Chidumu argued that this, too, might have contributed to the failure of the project. According to the study, prompt actions are necessary in several fronts if Ovop is to make an effective impact among local communities.

“First, spatial connectivity needs to be improved so that Ovop producers can participate in national and global value chains. The brand-making and e-commerce could also be promising areas as demonstrated by the Thai success,” said Chidumu.

Ovop national coordinator, Kamia Kaluma-Sulumba, dmitted the project is facing challenges to deliver its expected results.

Kaluma-Sulumba singled out lack of certification of Ovop products as one of the major limiting factors. She said securing Malawi Bureau of Standards (MBS) certificates for its products is the biggest challenge the project is struggling to surmount.

This, in essence, means that farmers cannot display or sell their products in shops across the country let alone export them after adding value to them.

But the national coordinator heaped the blame on her procurement team for issuing wrong [unsolicited] machinery and claiming unjustified interests from groups.

“My office isn’t responsible for issuing machinery to the groups. So, if groups are being issued with the machinery they never applied for, the procurement team must be in a better position to explain how that happened,” said Kaluma-Sulumba.

Ovop project assistant cooperative liaison officer for Balaka and Ntcheu, Francisco Sadyamtambe, confirmed receiving complaints bordering on wrong machinery and unjustified interests.

“And Chiyembekezo Sugarcane Juice Processing Group is one of the groups. I’ve already forwarded their concerns to the secretariat,” said Sadyamtambe.

Chikago observed that some of the challenges Ovop is facing are induced by overzealous politicians who are deliberately diluting the standards and legal requirements just to gain political mileage at the expense of national development.

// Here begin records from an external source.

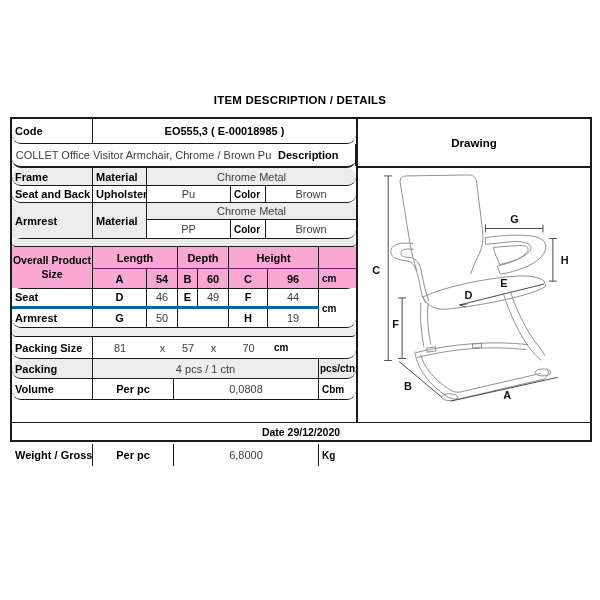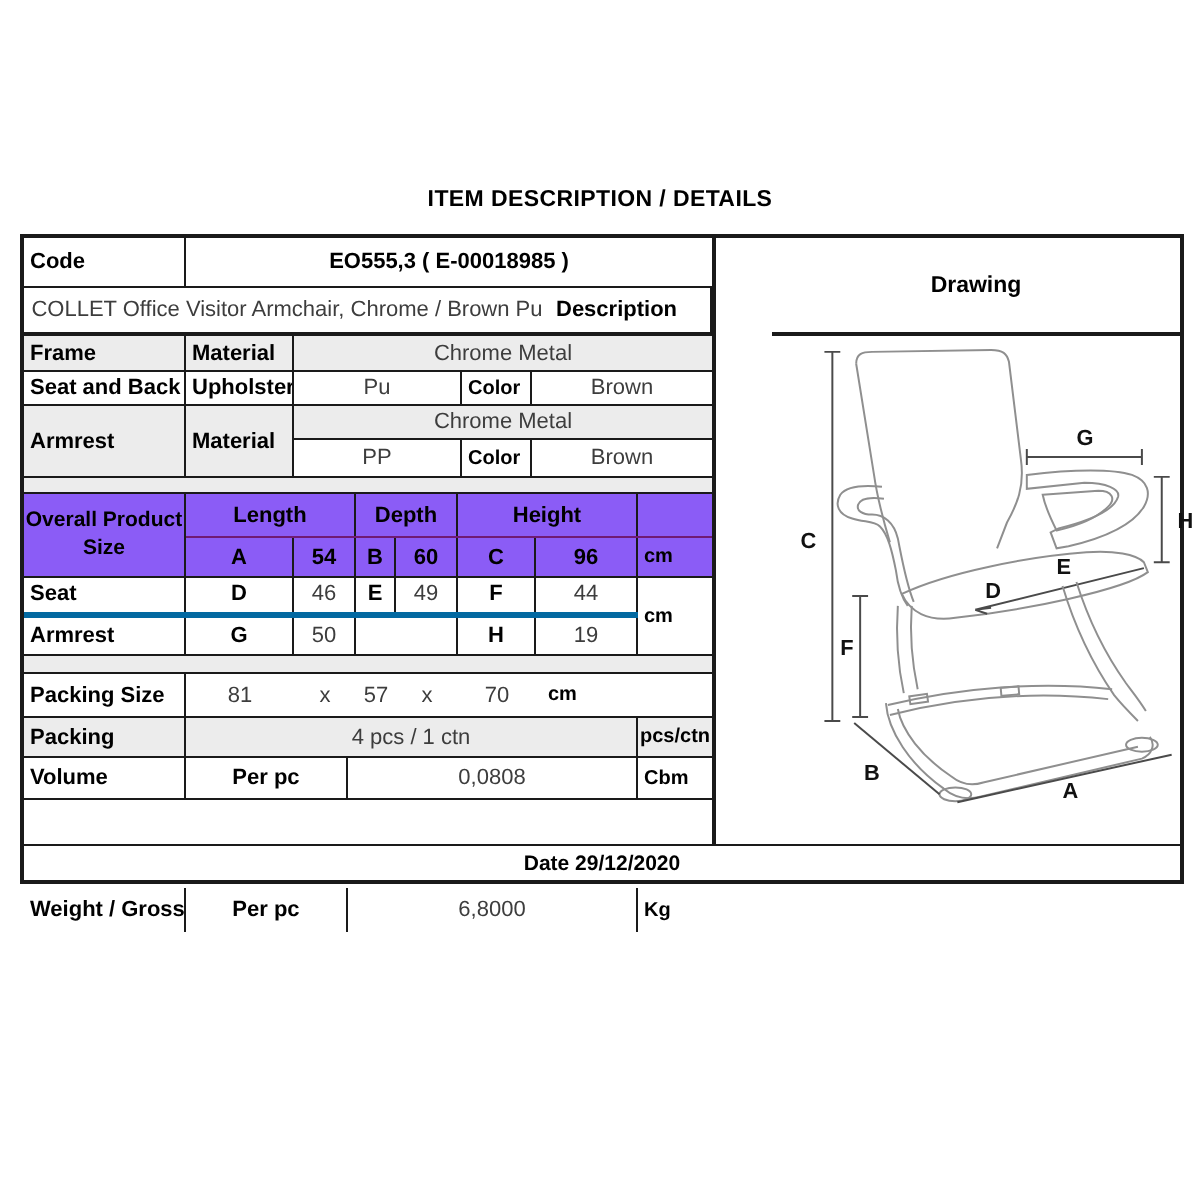--- a/index.html
+++ b/index.html
@@ -3,35 +3,35 @@
 <meta charset="utf-8">
 <style>
   html,body{margin:0;padding:0;background:#fff;}
   .page{position:relative;width:600px;height:600px;background:#fff;overflow:hidden;
         font-family:"Liberation Sans","DejaVu Sans",sans-serif;color:#000;}
   .title{position:absolute;top:94px;left:0;width:600px;text-align:center;
          font-size:11.5px;font-weight:bold;letter-spacing:.2px;}
   .tbl{position:absolute;left:10px;top:117px;width:578px;height:321px;
        border:2px solid #1a1a1a;box-sizing:content-box;}
   .left{position:absolute;left:0;top:0;width:344px;}
-  .r{display:flex;box-sizing:border-box;border-bottom:1px solid #1a1a1a;align-items:stretch;}
+  .r{display:flex;box-sizing:border-box;border-bottom:1px solid #1a1a1a;align-items:stretch;border-radius:9px;}
   .c{box-sizing:border-box;border-right:1px solid #1a1a1a;display:flex;align-items:center;
      font-size:11px;overflow:hidden;white-space:nowrap;}
   .c.last{border-right:none;}
   .lb{font-weight:bold;padding-left:3px;}
   .ctr{justify-content:center;text-align:center;}
   .val{color:#3d3d3d;}
   .sm{font-size:10px;}
   .gray{background:#ECECEC;}
-  .yellow{background:#8b5cf6;}
+  .yellow{background:#f9a8d4;}
   .bb2{border-bottom:2px solid #1a1a1a;}
   .col{display:flex;flex-direction:column;box-sizing:border-box;}
   .nb{border-bottom:none;margin-top:44px;}
   .dpanel{position:absolute;left:344px;top:0;width:234px;height:303px;box-sizing:border-box;
-          border-left:2px solid #1a1a1a;padding-left:28px;}
+          border-left:2px solid #1a1a1a;}
   .dhead{height:49px;box-sizing:border-box;border-bottom:2px solid #1a1a1a;display:flex;
          align-items:center;justify-content:center;font-weight:bold;font-size:11.5px;}
   .daterow{position:absolute;left:0;top:303px;width:578px;height:18px;box-sizing:border-box;
            border-top:1px solid #1a1a1a;display:flex;align-items:center;justify-content:center;
            font-size:10.5px;font-weight:bold;}
   svg text{font-family:"Liberation Sans","DejaVu Sans",sans-serif;font-weight:bold;
            font-size:11px;fill:#111;}
   .chair{stroke:#8f8f8f;fill:none;stroke-width:1;}
   .dim{stroke:#4a4a4a;fill:none;stroke-width:1;}
 </style>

“The initiative can still inspire the local economy if ruling parties stopped utilising it for political gains. However, experience has shown that every ruling party politicises Ovop projects, a behaviour which compromises the standards set by the MBS.

“And instead of Ovop being perceived as a community economic empowerment initiative, it’s being viewed as a campaign tool for a party in authority and, consequently, the communities become polarised,” stressed Chikago.

He also explained that politicisation of the project has disenfranchised members of opposition political parties thereby limiting it to members of the ruling party.

He recommended that the project be detached from the Executive branch of government and be left to operate as a public trust like the National Initiative for Civic Education (NICE) with mandate to solicit  funds from any source.

Chikago said just like NICE, Ovop should be left to apply for funding from government and non-governmental organisations for its programmes depending on merit and quality of programmes.

Kachepa and her colleagues said unless these challenges are resolved, they have every reason to perceive Ovop as a cash cow for government.

In fact, it has robbed the villagers of the little confidence they had that Mbera will one day become an industrialised village.

“We feel the concept was hatched to fleece us of the little resources we have through unjustified interests and leave us poorer,” she explained.